What the exercise asks
Retype every record exactly. Skip the images.

Data excerpts:
——————————

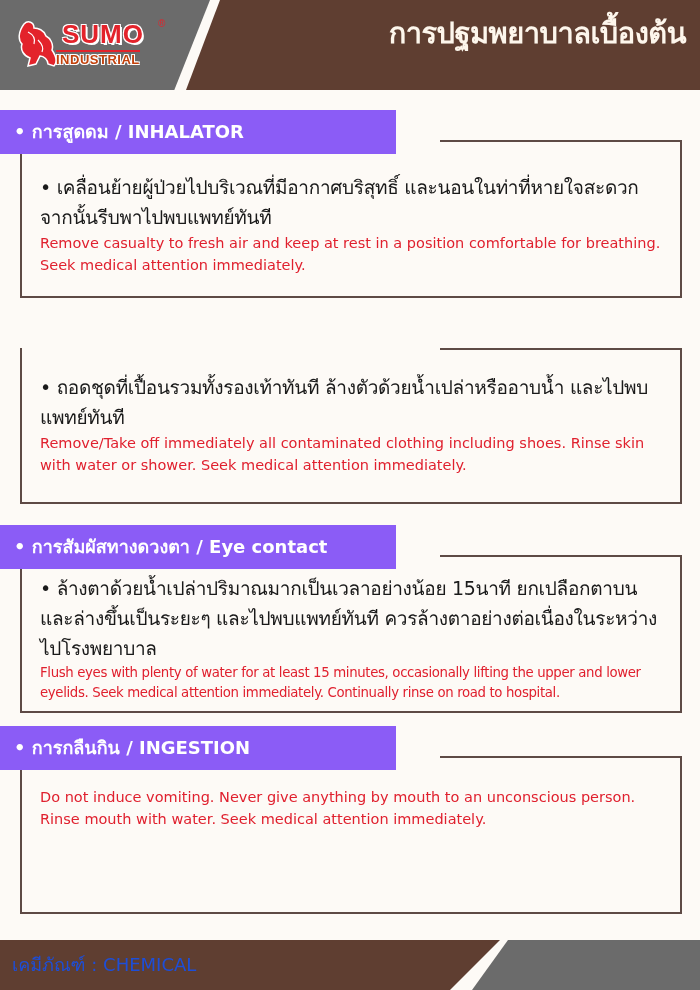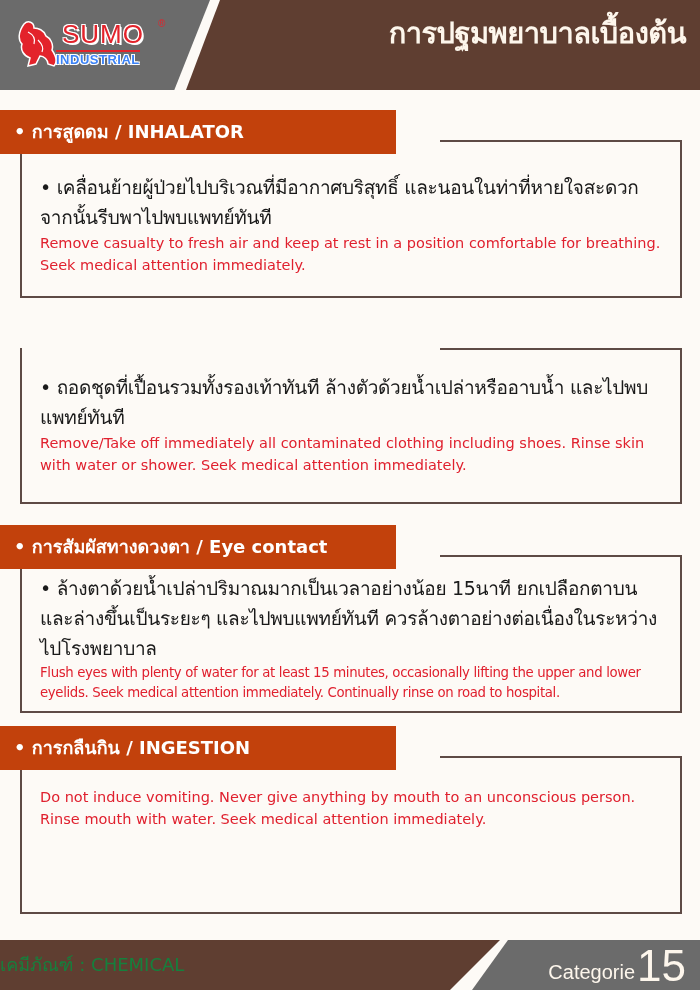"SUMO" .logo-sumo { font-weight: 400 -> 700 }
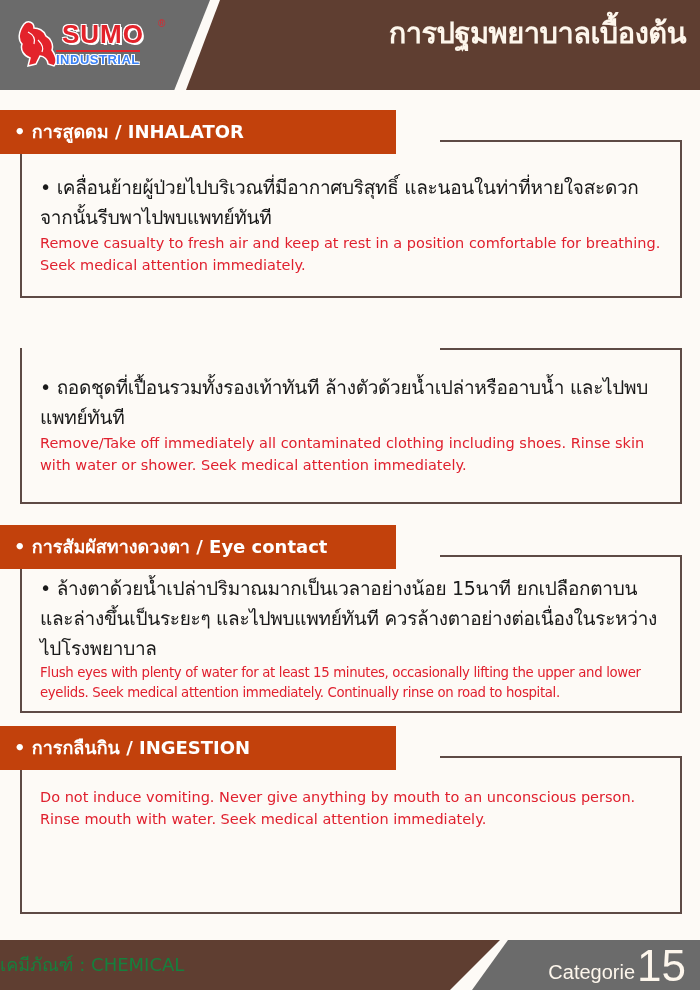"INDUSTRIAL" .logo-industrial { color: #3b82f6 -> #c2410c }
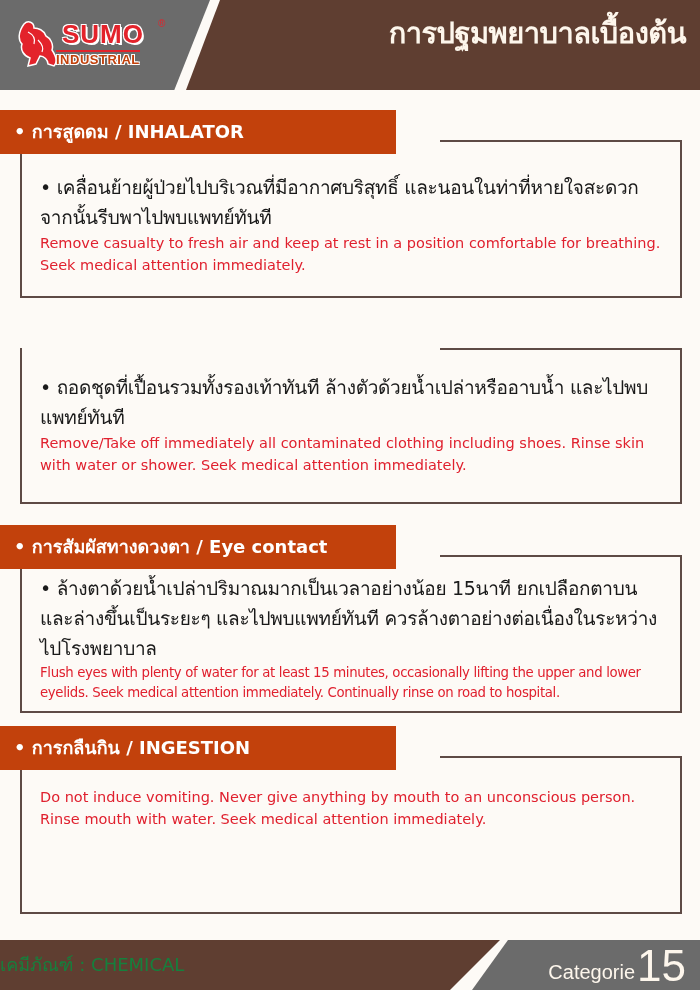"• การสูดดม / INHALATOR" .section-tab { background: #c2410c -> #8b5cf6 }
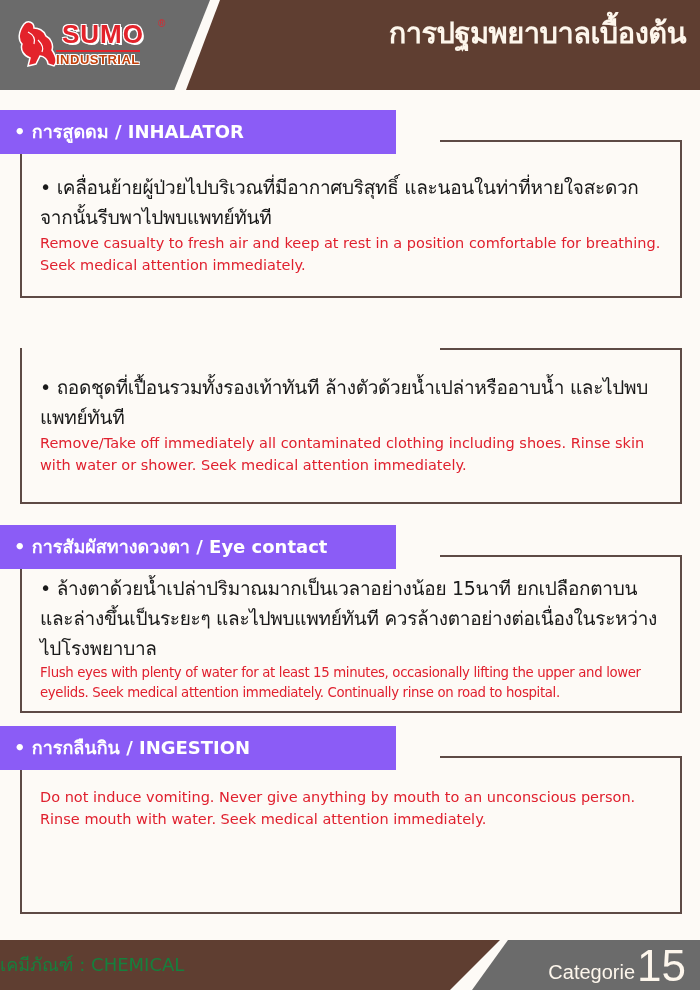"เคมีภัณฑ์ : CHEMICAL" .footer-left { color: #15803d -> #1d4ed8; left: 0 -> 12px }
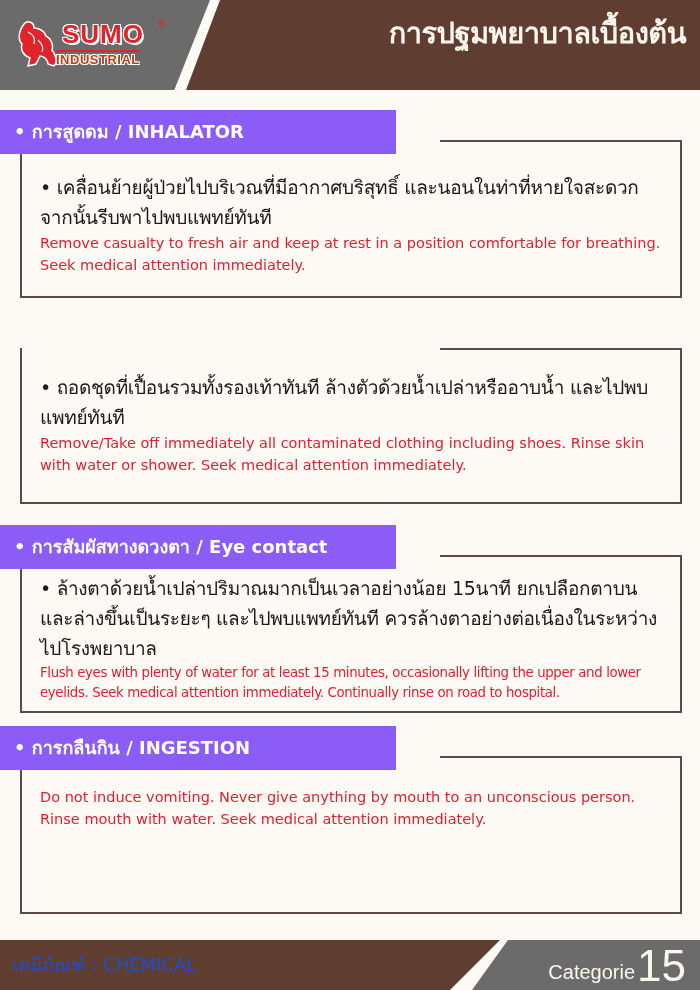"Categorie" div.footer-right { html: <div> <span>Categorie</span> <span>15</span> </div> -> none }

——————————

Problem solution
"SUMO" .logo-sumo { font-weight: 400 -> 700 }
"INDUSTRIAL" .logo-industrial { color: #3b82f6 -> #c2410c }
"• การสูดดม / INHALATOR" .section-tab { background: #c2410c -> #8b5cf6 }
"เคมีภัณฑ์ : CHEMICAL" .footer-left { color: #15803d -> #1d4ed8; left: 0 -> 12px }
"Categorie" div.footer-right { html: <div> <span>Categorie</span> <span>15</span> </div> -> none }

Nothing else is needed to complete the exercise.